---------- Record set ----------

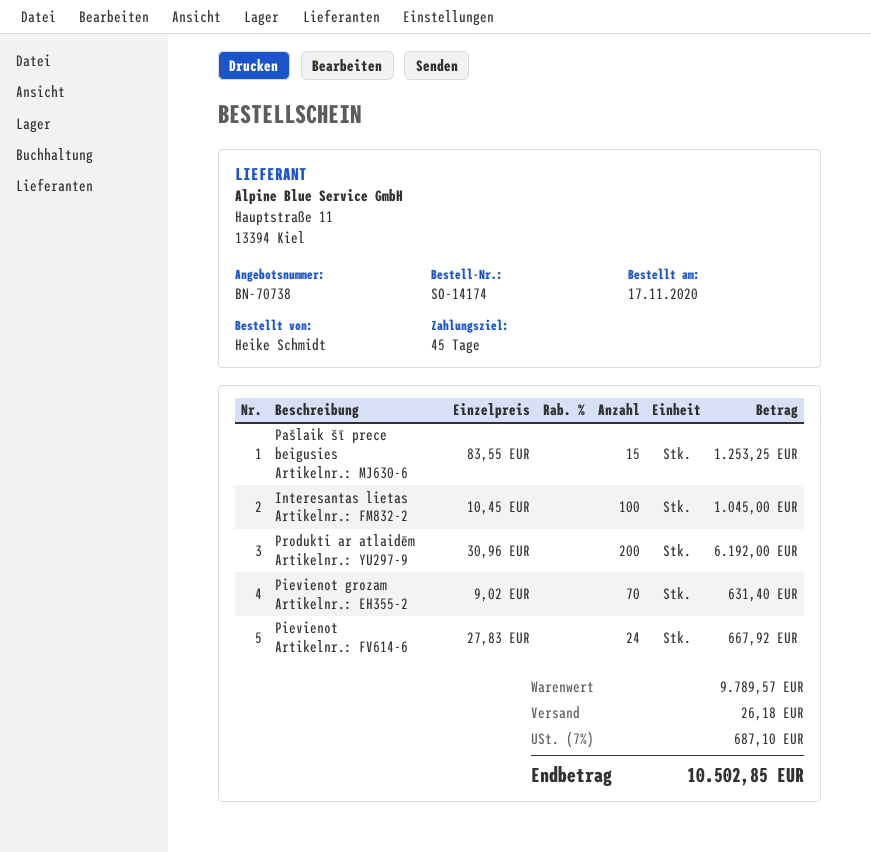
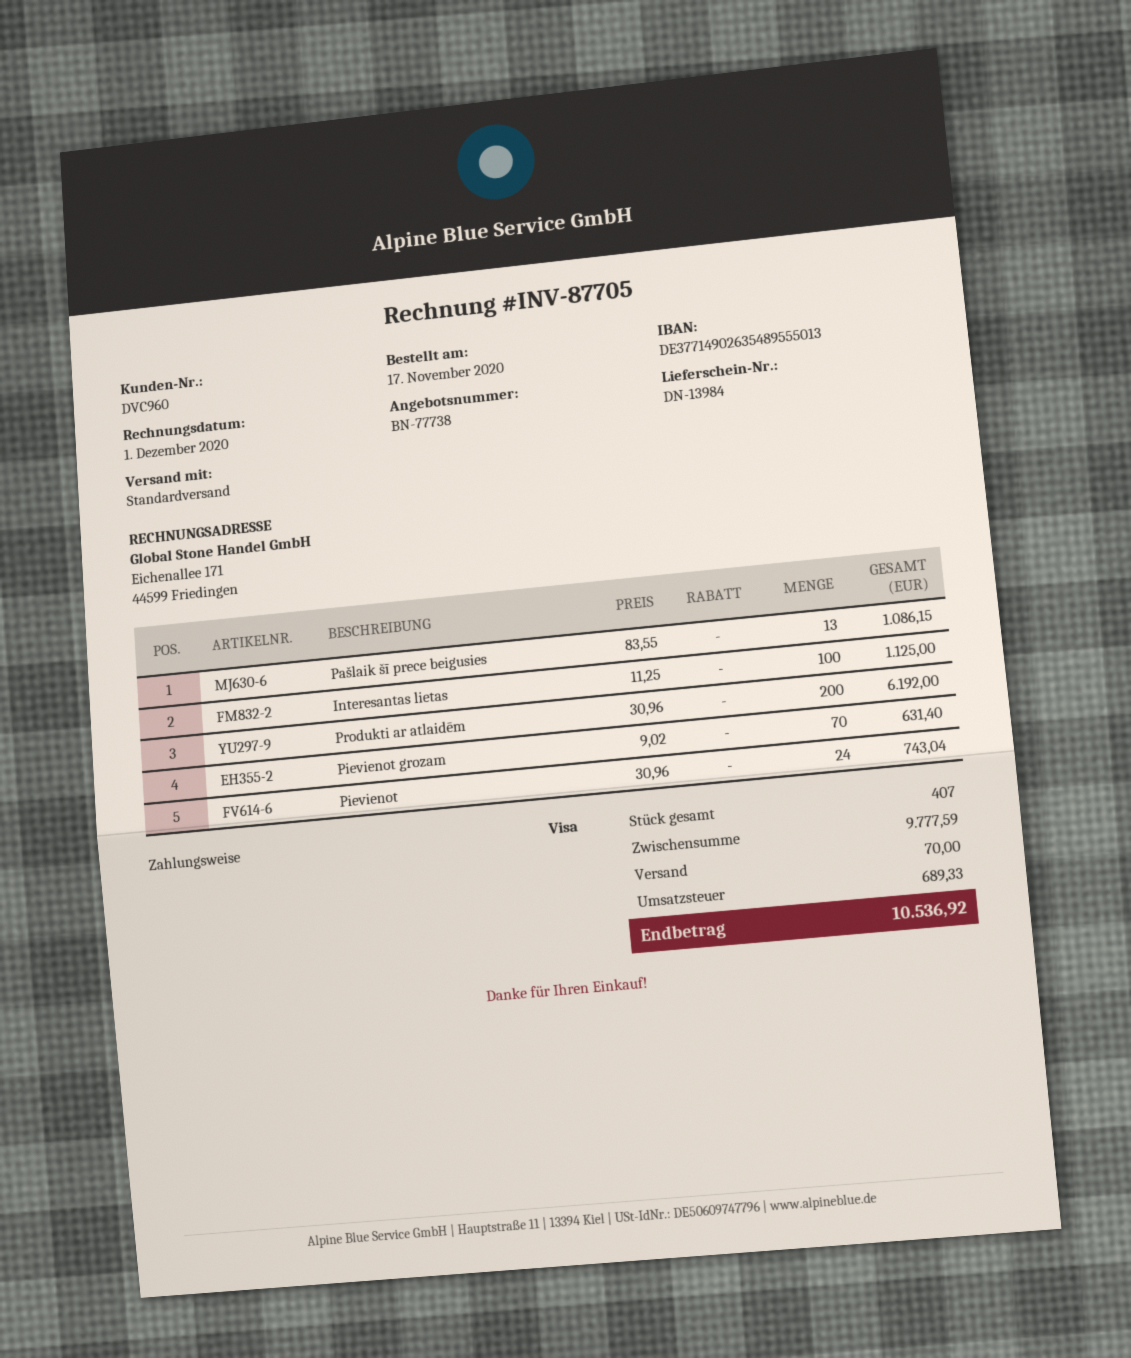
quote number: BN-70738 -> BN-77738
Pašlaik šī prece beigusies: 15 x 83.55 = 1253.25 -> 13 x 83.55 = 1086.15
Interesantas lietas: 100 x 10.45 = 1045.00 -> 100 x 11.25 = 1125.00
Pievienot: 24 x 27.83 = 667.92 -> 24 x 30.96 = 743.04
subtotal: 9789.57 -> 9777.59
shipping: 26.18 -> 70.00
tax: 687.10 -> 689.33
total: 10502.85 -> 10536.92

----------

» Try it: Give all entries again verbatim, without any images.

» Task output:
quote number: BN-70738 -> BN-77738
Pašlaik šī prece beigusies: 15 x 83.55 = 1253.25 -> 13 x 83.55 = 1086.15
Interesantas lietas: 100 x 10.45 = 1045.00 -> 100 x 11.25 = 1125.00
Pievienot: 24 x 27.83 = 667.92 -> 24 x 30.96 = 743.04
subtotal: 9789.57 -> 9777.59
shipping: 26.18 -> 70.00
tax: 687.10 -> 689.33
total: 10502.85 -> 10536.92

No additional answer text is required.